Now, more than two centuries later, ISIS, a terrorist group more extreme and merciless than al-Qaeda is vowing to level the holy site in Karbala.

The spokesman for the terrorist organization released an audio message urging the groups followers to keep marching as he said the battle was not yet raging saying that it would rage in Baghdad and the holy city of Karbala with the aim to destroy these sacred Shi'a shrines.

Security has always been tight around the city and now bolstered by volunteers, Karbala’s Governor Akeel al Toreihi says upwards of 35,000 have come forward.

"We have two camps in Karbala that can train 3, 000 to 4,000 at a time, and their training is in unconventional, urban warfare,” al Toreihi said.

Arrive at one of those camps in the desert and volunteers are on a break from the searing sun.

“We are trying to create a force – an offensive force,” said Falah Aoun, a computer engineer and volunteer.

Among those advising them are former members of the Badr Brigades, Iraqis trained in Iran to fight Saddam’s regime. Units numbering in the thousands are deployed in the hidden locations throughout this harsh terrain, which now borders land ISIS declares as its own.

One the other side of a giant lake is the Al Anbar province, Iraq’s Sunni heartland.

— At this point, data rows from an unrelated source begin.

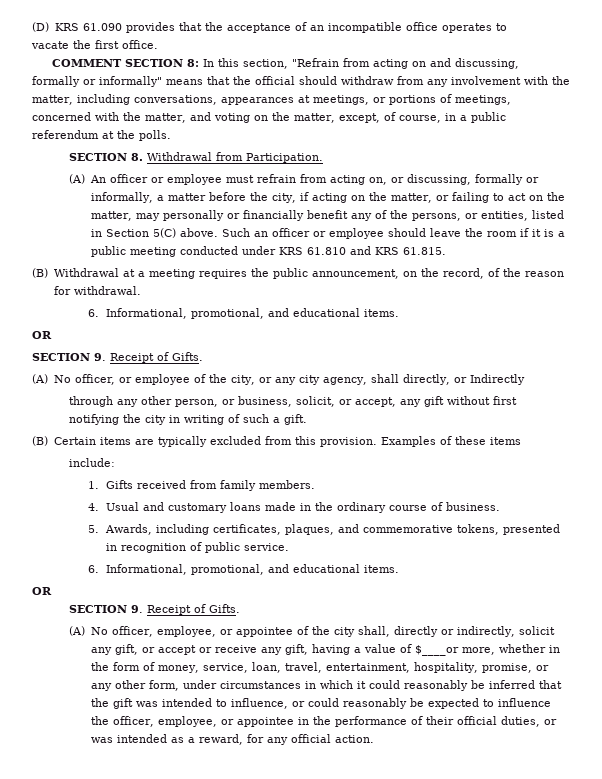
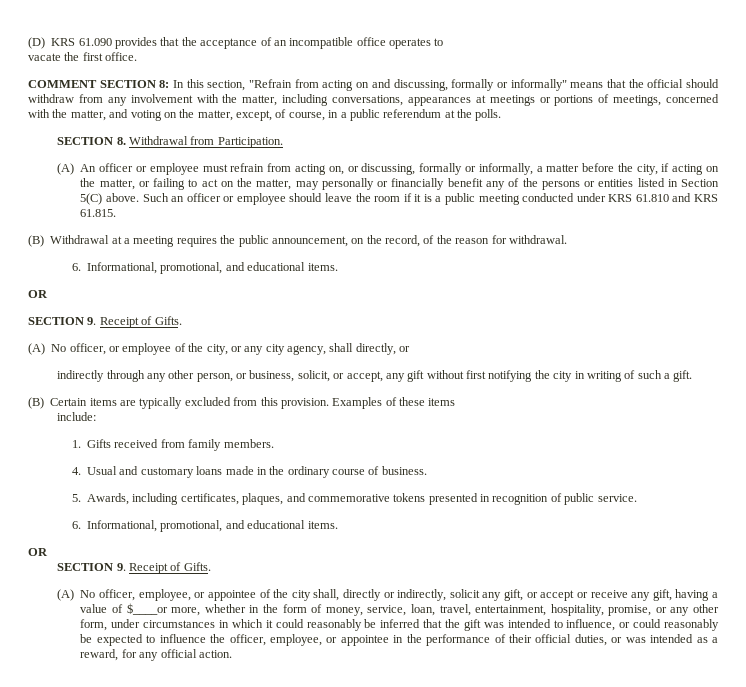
- COMMENT SECTION 8: In this section, "Refrain from acting on and discussing, formally or informally" means that the official should withdraw from any involvement with the matter, including conversations, appearances at meetings, or portions of meetings, concerned with the matter, and voting on the matter, except, of course, in a public referendum at the polls.
+ COMMENT SECTION 8: In this section, "Refrain from acting on and discussing, formally or informally" means that the official should withdraw from any involvement with the matter, including conversations, appearances at meetings or portions of meetings, concerned with the matter, and voting on the matter, except, of course, in a public referendum at the polls.
- (A) An officer or employee must refrain from acting on, or discussing, formally or informally, a matter before the city, if acting on the matter, or failing to act on the matter, may personally or financially benefit any of the persons, or entities, listed in Section 5(C) above.
+ (A) An officer or employee must refrain from acting on, or discussing, formally or informally, a matter before the city, if acting on the matter, or failing to act on the matter, may personally or financially benefit any of the persons or entities listed in Section 5(C) above.
- (A) No officer, or employee of the city, or any city agency, shall directly, or Indirectly
- through any other person, or business, solicit, or accept, any gift without first notifying the city in writing of such a gift.
+ (A) No officer, or employee of the city, or any city agency, shall directly, or
+ indirectly through any other person, or business, solicit, or accept, any gift without first notifying the city in writing of such a gift.
- 5. Awards, including certificates, plaques, and commemorative tokens, presented in recognition of public service.
+ 5. Awards, including certificates, plaques, and commemorative tokens presented in recognition of public service.

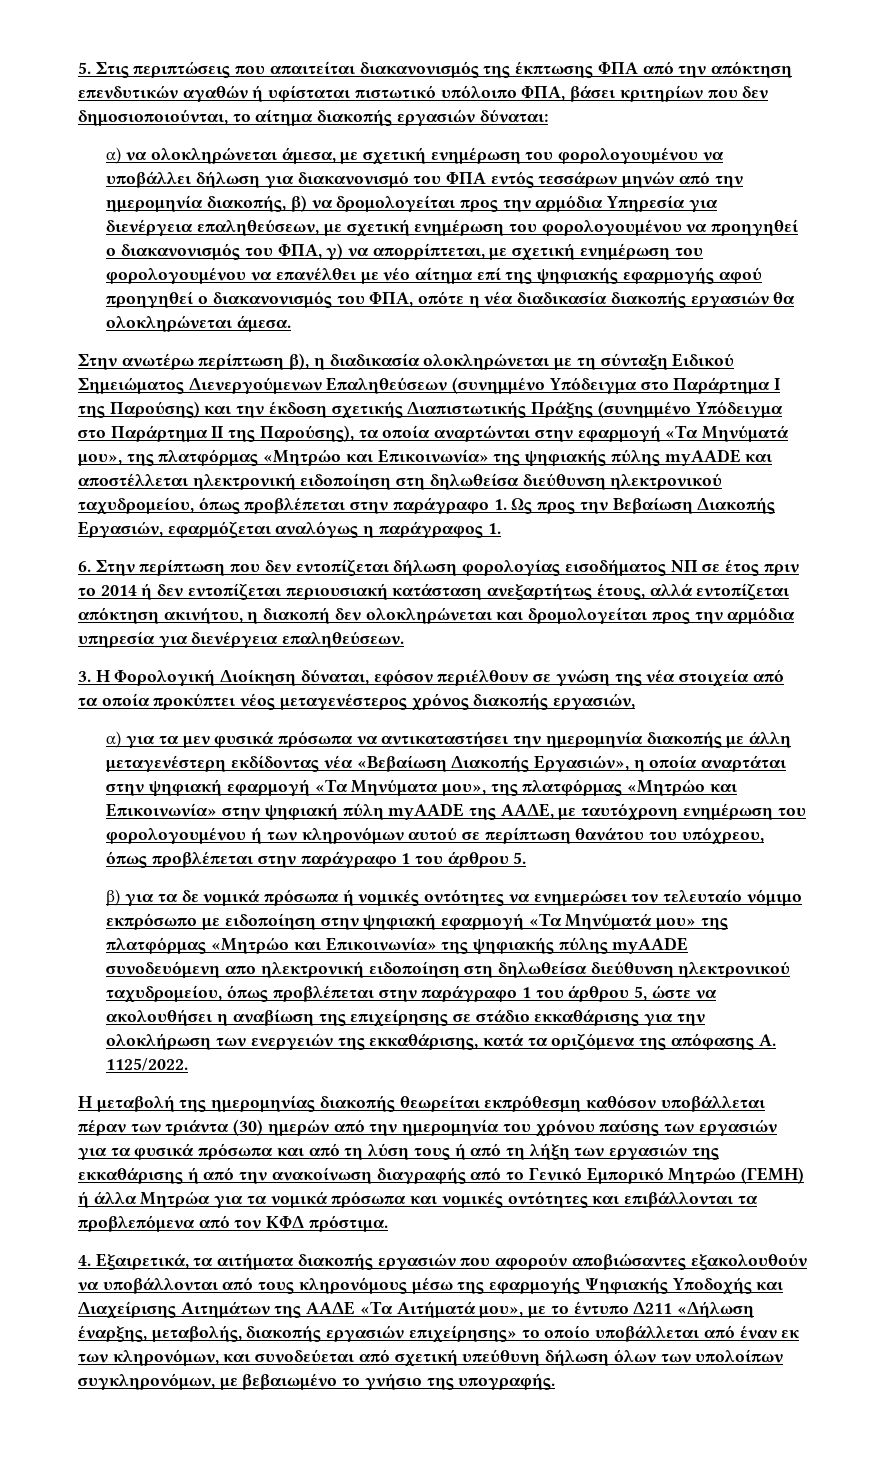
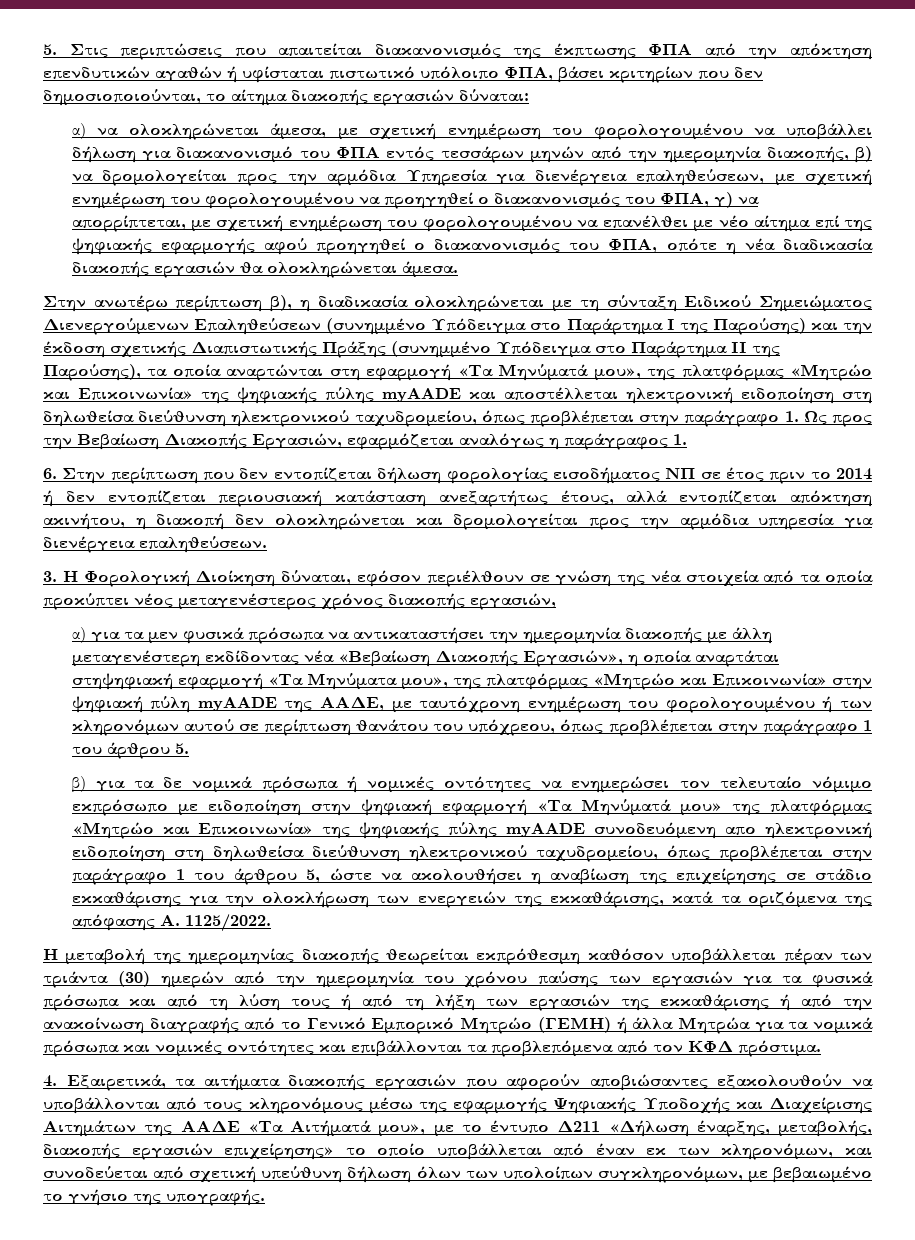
- Στην ανωτέρω περίπτωση β), η διαδικασία ολοκληρώνεται με τη σύνταξη Ειδικού Σημειώματος Διενεργούμενων Επαληθεύσεων (συνημμένο Υπόδειγμα στο Παράρτημα Ι της Παρούσης) και την έκδοση σχετικής Διαπιστωτικής Πράξης (συνημμένο Υπόδειγμα στο Παράρτημα ΙΙ της Παρούσης), τα οποία αναρτώνται στην εφαρμογή «Τα Μηνύματά μου», της πλατφόρμας «Μητρώο και Επικοινωνία» της ψηφιακής πύλης myAADE και αποστέλλεται ηλεκτρονική ειδοποίηση στη δηλωθείσα διεύθυνση ηλεκτρονικού ταχυδρομείου, όπως προβλέπεται στην παράγραφο 1. Ως προς την Βεβαίωση Διακοπής Εργασιών, εφαρμόζεται αναλόγως η παράγραφος 1.
+ Στην ανωτέρω περίπτωση β), η διαδικασία ολοκληρώνεται με τη σύνταξη Ειδικού Σημειώματος Διενεργούμενων Επαληθεύσεων (συνημμένο Υπόδειγμα στο Παράρτημα Ι της Παρούσης) και την έκδοση σχετικής Διαπιστωτικής Πράξης (συνημμένο Υπόδειγμα στο Παράρτημα ΙΙ της Παρούσης), τα οποία αναρτώνται στη εφαρμογή «Τα Μηνύματά μου», της πλατφόρμας «Μητρώο και Επικοινωνία» της ψηφιακής πύλης myAADE και αποστέλλεται ηλεκτρονική ειδοποίηση στη δηλωθείσα διεύθυνση ηλεκτρονικού ταχυδρομείου, όπως προβλέπεται στην παράγραφο 1. Ως προς την Βεβαίωση Διακοπής Εργασιών, εφαρμόζεται αναλόγως η παράγραφος 1.
- α) για τα μεν φυσικά πρόσωπα να αντικαταστήσει την ημερομηνία διακοπής με άλλη μεταγενέστερη εκδίδοντας νέα «Βεβαίωση Διακοπής Εργασιών», η οποία αναρτάται στην ψηφιακή εφαρμογή «Τα Μηνύματα μου», της πλατφόρμας «Μητρώο και Επικοινωνία» στην ψηφιακή πύλη myAADE της ΑΑΔΕ, με ταυτόχρονη ενημέρωση του φορολογουμένου ή των κληρονόμων αυτού σε περίπτωση θανάτου του υπόχρεου, όπως προβλέπεται στην παράγραφο 1 του άρθρου 5.
+ α) για τα μεν φυσικά πρόσωπα να αντικαταστήσει την ημερομηνία διακοπής με άλλη μεταγενέστερη εκδίδοντας νέα «Βεβαίωση Διακοπής Εργασιών», η οποία αναρτάται στηψηφιακή εφαρμογή «Τα Μηνύματα μου», της πλατφόρμας «Μητρώο και Επικοινωνία» στην ψηφιακή πύλη myAADE της ΑΑΔΕ, με ταυτόχρονη ενημέρωση του φορολογουμένου ή των κληρονόμων αυτού σε περίπτωση θανάτου του υπόχρεου, όπως προβλέπεται στην παράγραφο 1 του άρθρου 5.

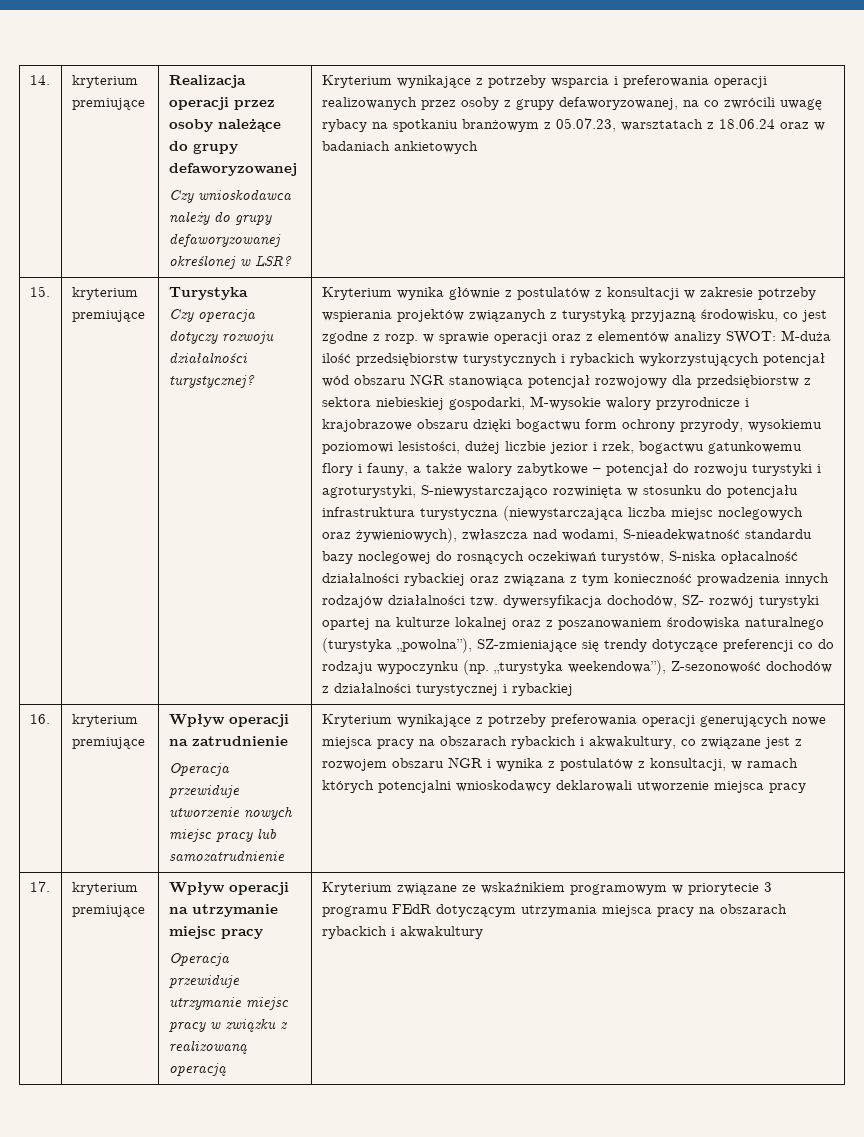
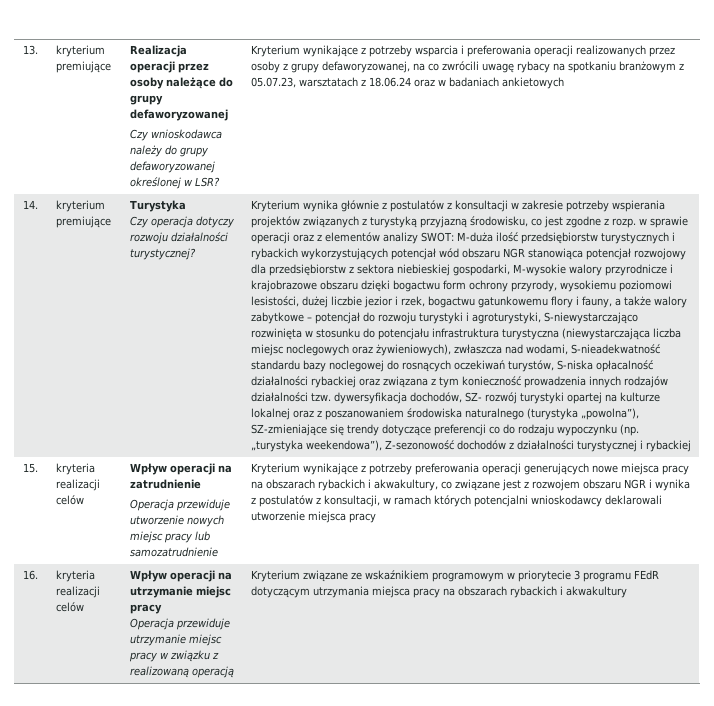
- 14.
+ 13.
- 15.
+ 14.
- 16. | kryterium premiujące
+ 15. | kryteria realizacji celów
- 17. | kryterium premiujące | Wpływ operacji na utrzymanie miejsc pracy
+ 16. | kryteria realizacji celów | Wpływ operacji na utrzymanie miejsc pracy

ISIS has just renamed itself the Islamic State, and claimed Anbar as part of its caliphate.

It’s a declaration that enraged many Muslims, sowing fear among many Iraqis.

For the last decade, 28-year-old Adel Abdul Majid has had his money exchange stand outside the Karbala shrines.

"This place, even though we have security, we have good people, we don't feel safe," Majid said. "Everyone is on edge, people can’t relax, and Iraq doesn't deserve this."

If ISIS succeeds in destroying these sacred shrines, it could unleash a sectarian war bloodier than anything Iraq or the region have seen in recent history.